By now, you may have read some opinions and reviews online on real like flowers. They could have originated from brides, from florists who claim to ‘specialize’ in them and to really know them, shills on various online bridal forums for certain floral shops and from resellers to the public. But you may feel even more confused and still want your questions answered. After all, you want to have the finest fake flowers available to enhance your wedding, or a living, or a working space. You just want to make a right decision on how to proceed, minimizing a risk of wasting your money.
Perhaps we should start from defining the subject: What are real touch flowers? Let’s clarify that, in just two sentences:
For artificial flowers to be classified as of the ultimate highest, genuine grade 6/ real touch quality, they have to have not only real, natural feel to the touch (imitating that of the fresh cut flowers) but they have to be almost perfectly botanically correct in their smallest components. Because of their ultra realistic and lifelike appearance you will (and should) be uncertain if they are fresh cut or synthetic flowers, even looking at them in person and up-close.
The most informative anywhere material on the subject of contemporary artificial flowers, grouped in a series of short articles is available on this page. If you do not have time, or patience to read it all, focus just on the classication of all kinds of silk flowers manufactured today. Please note that the other information you find online on the subject may be often a peripheral rendition of the comprehensive content from there (first version published in 2005) and other pages on our website.
We try to keep good inventory and have to steadily keep replenishing it and supplementing it with new specimens of highest quality faux flowers.

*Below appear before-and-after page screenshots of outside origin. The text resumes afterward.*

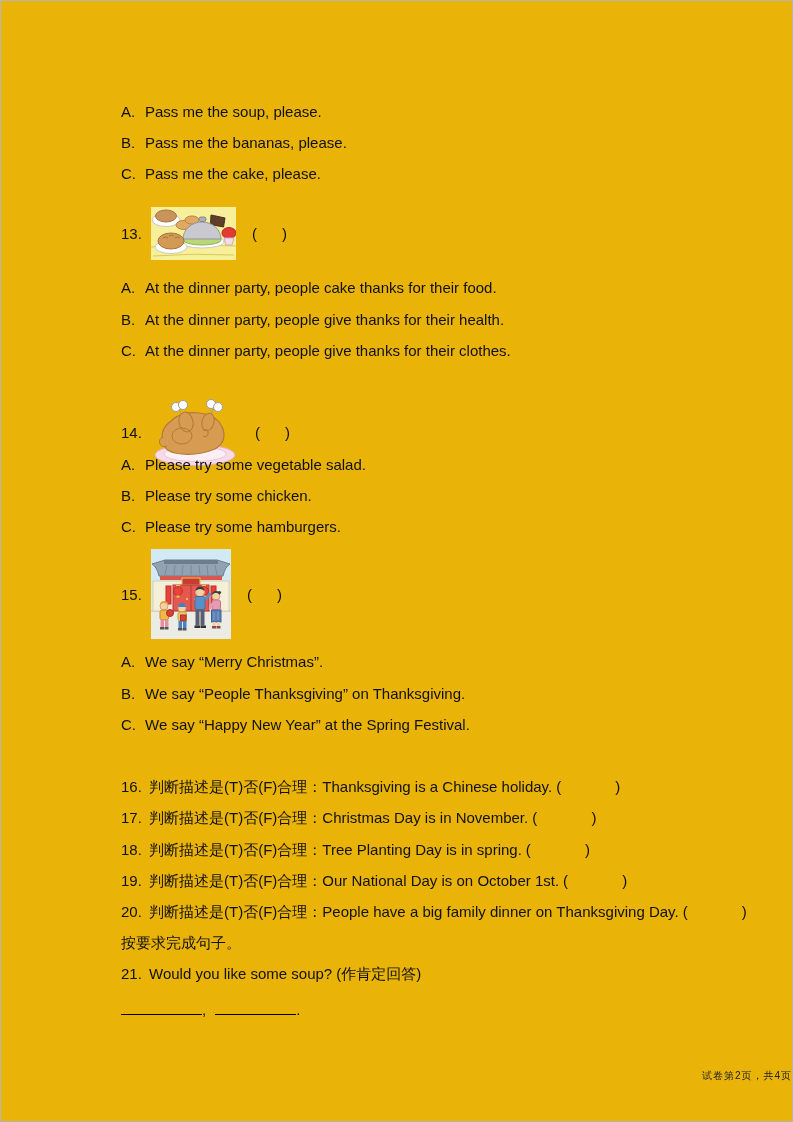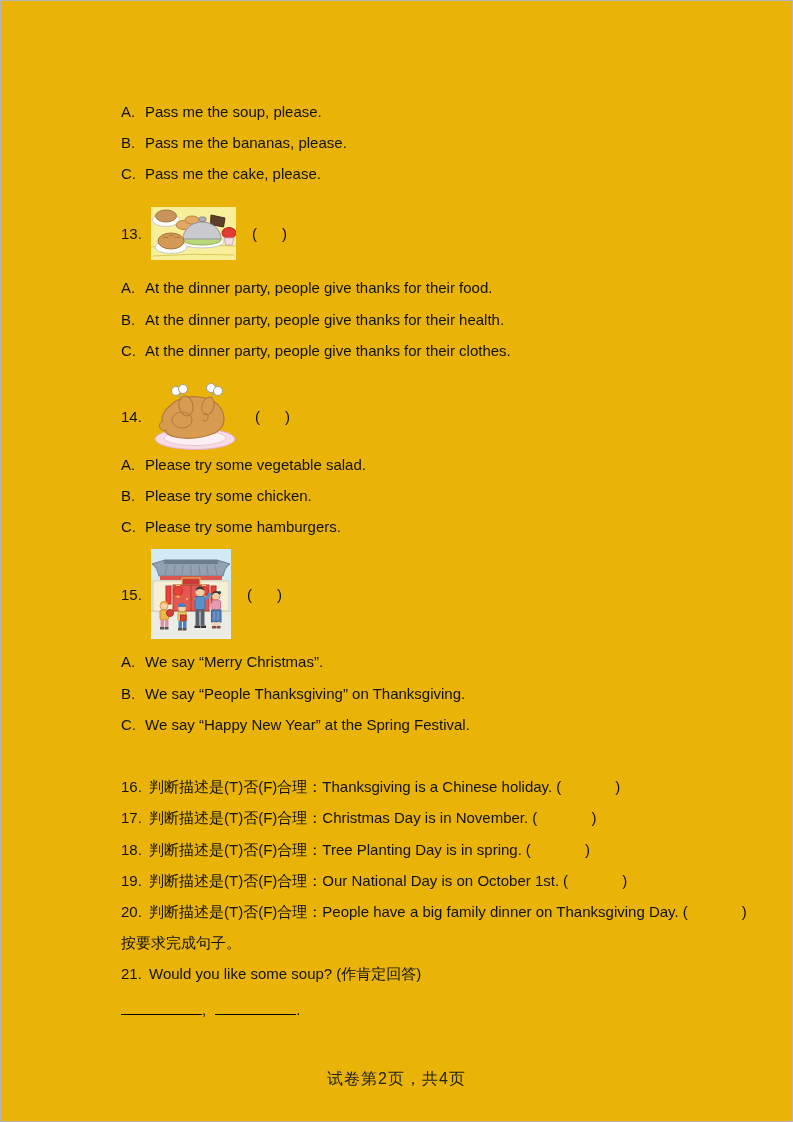--- a/index.html
+++ b/index.html
@@ -22,21 +22,21 @@
   .bracket { white-space:pre; }
   .imgq .bracket { margin-left:16px; }
   .tf .bracket { margin-left:4px; }
   .blank {
     display:inline-block; width:81px; height:15px;
     border-bottom:1px solid #000; vertical-align:baseline;
   }
   .blank2 { margin-left:9px; }
   .footer {
     position:absolute; left:0; right:0; top:1068px;
-    text-align:center; font-size:16px; color:#222; letter-spacing:1px;
+    text-align:right; font-size:10px; color:#222; letter-spacing:1px;
   }
 </style>
 </head>
 <body>
 
 <div class="page">
 
   <div class="line" style="top:100px"><span class="lbl">A.</span><span>Pass me the soup, please.</span></div>
   <div class="line" style="top:131px"><span class="lbl">B.</span><span>Pass me the bananas, please.</span></div>
   <div class="line" style="top:162px"><span class="lbl">C.</span><span>Pass me the cake, please.</span></div>
@@ -58,25 +58,25 @@
       <rect x="48" y="10" width="7" height="4.5" rx="2" fill="#aeaeb6" stroke="#84848e"></rect>
       <ellipse cx="78" cy="26" rx="7" ry="5.5" fill="#e23b32" stroke="#b52a24"></ellipse>
       <path d="M73 31 h10 l-2 7 h-6 z" fill="#f0dde6" stroke="#cbadbd"></path>
       <ellipse cx="20" cy="40" rx="16" ry="6.5" fill="#ffffff" stroke="#c9c9c9"></ellipse>
       <ellipse cx="20" cy="34" rx="13" ry="8" fill="#d29a55" stroke="#a8743c"></ellipse>
       <path d="M12 31 q2.5 -2 5 0 M18 29 q2.5 -2 5 0 M24 31 q2.5 -2 5 0" stroke="#a8743c" fill="none"></path>
     </svg>
     <span class="bracket">(      )</span>
   </div>
 
-  <div class="line" style="top:276px"><span class="lbl">A.</span><span>At the dinner party, people give thanks for their food.</span></div>
+  <div class="line" style="top:276px"><span class="lbl">A.</span><span>At the dinner party, people cake thanks for their food.</span></div>
   <div class="line" style="top:308px"><span class="lbl">B.</span><span>At the dinner party, people give thanks for their health.</span></div>
   <div class="line" style="top:339px"><span class="lbl">C.</span><span>At the dinner party, people give thanks for their clothes.</span></div>
 
-  <div class="imgq" style="top:380px;height:70px">
+  <div class="imgq" style="top:396px;height:70px">
     <span class="num">14.</span>
     <svg class="pic" width="88" height="70" viewBox="0 0 88 70">
       <ellipse cx="44" cy="58" rx="40" ry="10.5" fill="#f7dbe7" stroke="#e3afc6"></ellipse>
       <ellipse cx="44" cy="57" rx="31" ry="7.5" fill="#fcf0f5" stroke="#eec4d6"></ellipse>
       <g stroke="#9c9c9c" stroke-width="1" fill="#ffffff">
         <path d="M34 26 L 28 12"></path>
         <circle cx="25" cy="10" r="4.5"></circle>
         <circle cx="32" cy="8" r="4.5"></circle>
         <path d="M56 24 L 63 11"></path>
         <circle cx="60" cy="7" r="4.5"></circle>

We ship completed arrangements’ orders all year round, except during two last weeks in December. As we never buy anything in quantities until we first see a product, we have done extensive travelling over the years. Therefore, sourcing and prospecting for new flowers is constant, costly and never really ending process.
But since the end of 2008 we cannot count on uninterrupted supply stream of many flower kinds, in selection and quality we had been accustomed to before and from the same as before channels of distribution. 2009 and 2010 were the years where not only tens od factories making excellent quality real/ fresh/ natural touch flowers irrevocably closed but many large wholesale operations on four continents went out of business. And the currently existing and new manufacturing enterprises offer the replacement and/ or new flower products that are often inferior in appearance, material composition and quality. In addition, prices of artificial flowers in general doubled and tripled since 2007. Labor costs overseas have increased sharply and high energy prices have affected the outsourced production facilities. Do you know that energy counts for 40% of manufacturing costs? Although the supply situation improved somewhat in 2012 and 2013, production outputs for 2014 were just a bit more than half what they were in 2008. We do not have the data for 2015 yet.
Therefore, you can now understand that it would not make any business sense to us to part with what we need everyday in our work. Especially when the same flowers are not available all the time. We may get some kinds of them in limited quantities and do not see them until the next production run – even over a year later, or never again (if a certain factory closes). Selling a few stems here and there and then worrying about the availability of certain flowers for commissioned arrangements’ orders would not be a good use of our time and company resources.